> _Task description_: When the records are reproduced, each one must match exactly, and no picture may be kept.

[Before and after images]

※ ※ ※

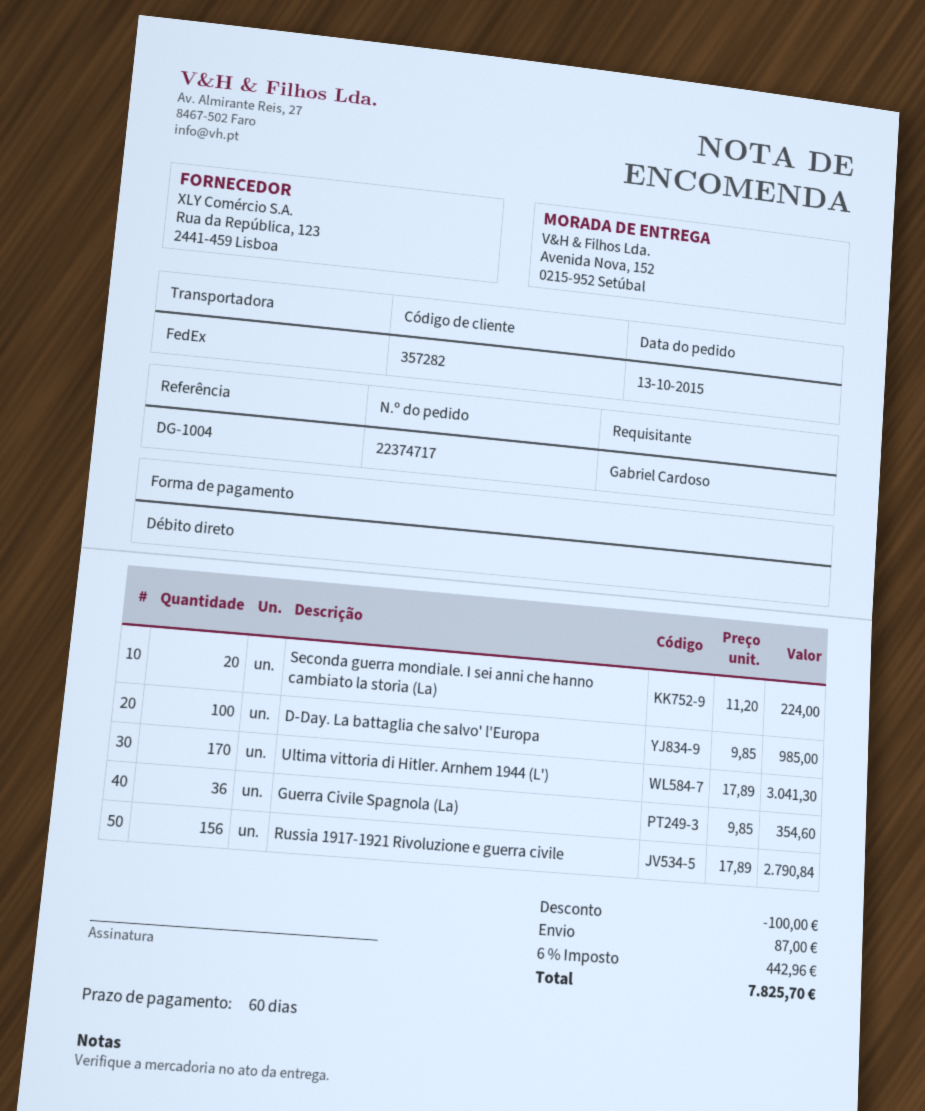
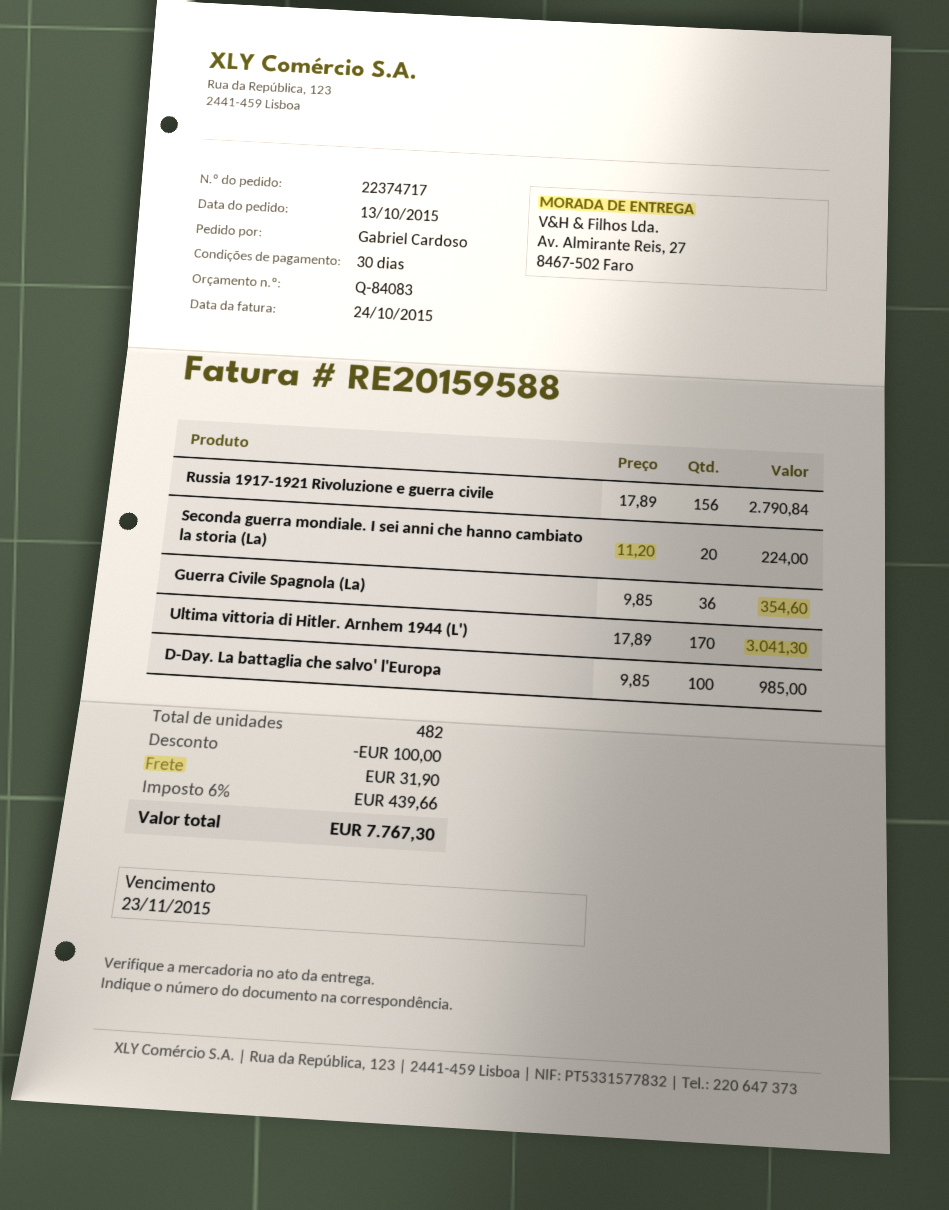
payment terms: 60 days -> 30 days
ship to: Avenida Nova, 152, 0215-952 Setúbal -> Av. Almirante Reis, 27, 8467-502 Faro
shipping: 87.00 -> 31.90
tax: 6% = 442.96 -> 6% = 439.66
total: 7825.70 -> 7767.30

※ ※ ※

> _Result for this task_:
payment terms: 60 days -> 30 days
ship to: Avenida Nova, 152, 0215-952 Setúbal -> Av. Almirante Reis, 27, 8467-502 Faro
shipping: 87.00 -> 31.90
tax: 6% = 442.96 -> 6% = 439.66
total: 7825.70 -> 7767.30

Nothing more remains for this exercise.